■ Problem requirements
What you return must match the records below character for character, except that no picture appears.

■ Data in this exercise
= = = = = = =
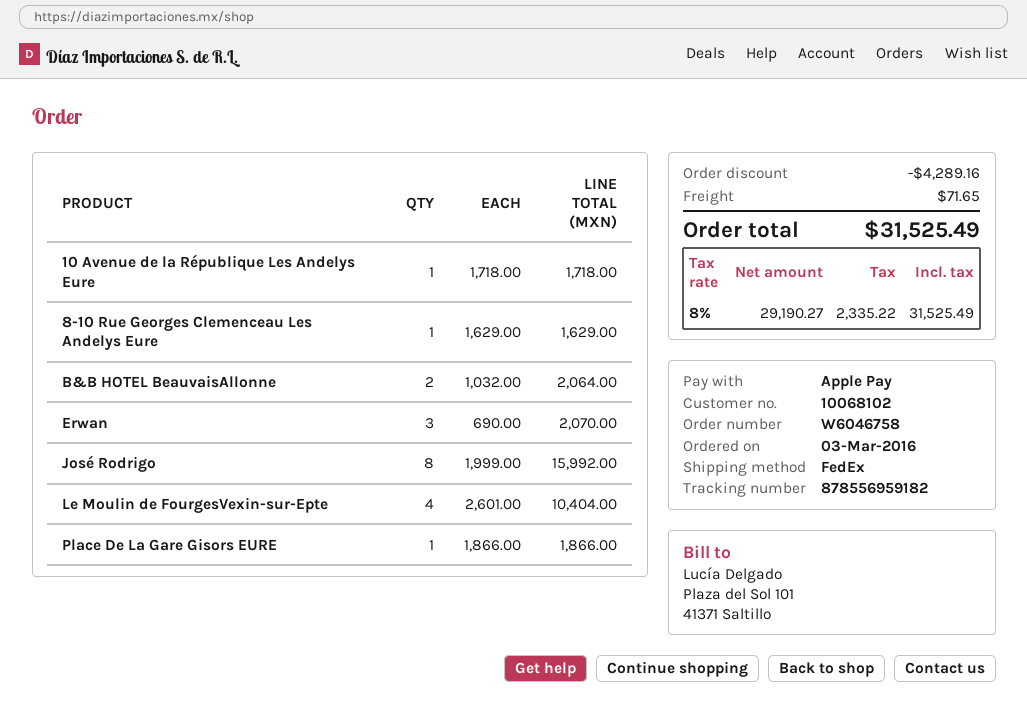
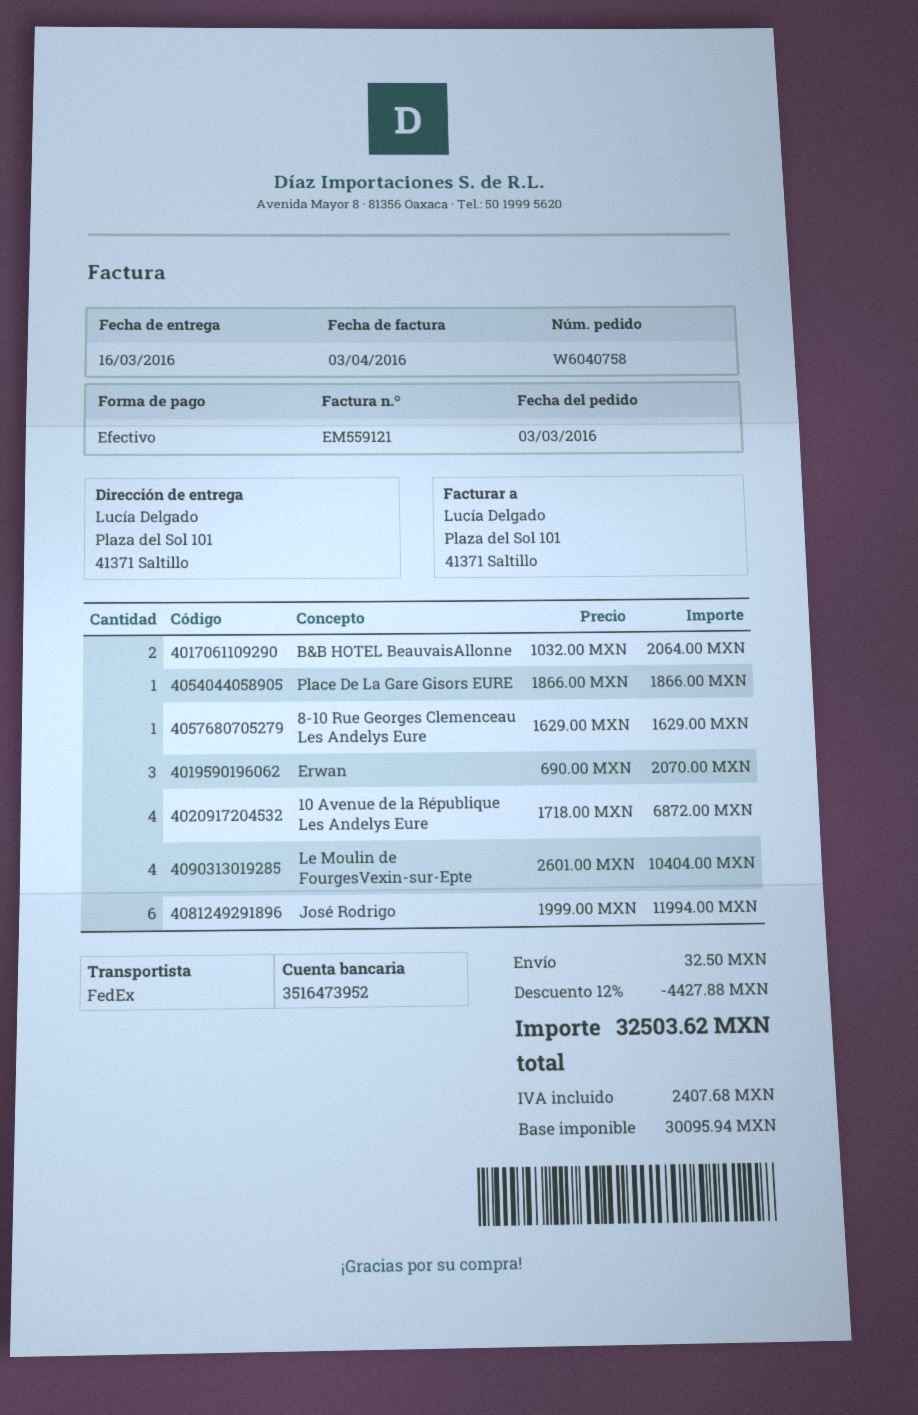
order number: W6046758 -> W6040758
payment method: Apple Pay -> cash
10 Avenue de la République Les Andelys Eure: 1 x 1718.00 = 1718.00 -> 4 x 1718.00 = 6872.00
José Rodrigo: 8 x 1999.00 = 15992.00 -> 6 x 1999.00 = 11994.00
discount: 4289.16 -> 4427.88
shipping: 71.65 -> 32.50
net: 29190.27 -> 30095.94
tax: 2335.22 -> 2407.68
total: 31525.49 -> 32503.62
= = = = = = =
■ Answer section
order number: W6046758 -> W6040758
payment method: Apple Pay -> cash
10 Avenue de la République Les Andelys Eure: 1 x 1718.00 = 1718.00 -> 4 x 1718.00 = 6872.00
José Rodrigo: 8 x 1999.00 = 15992.00 -> 6 x 1999.00 = 11994.00
discount: 4289.16 -> 4427.88
shipping: 71.65 -> 32.50
net: 29190.27 -> 30095.94
tax: 2335.22 -> 2407.68
total: 31525.49 -> 32503.62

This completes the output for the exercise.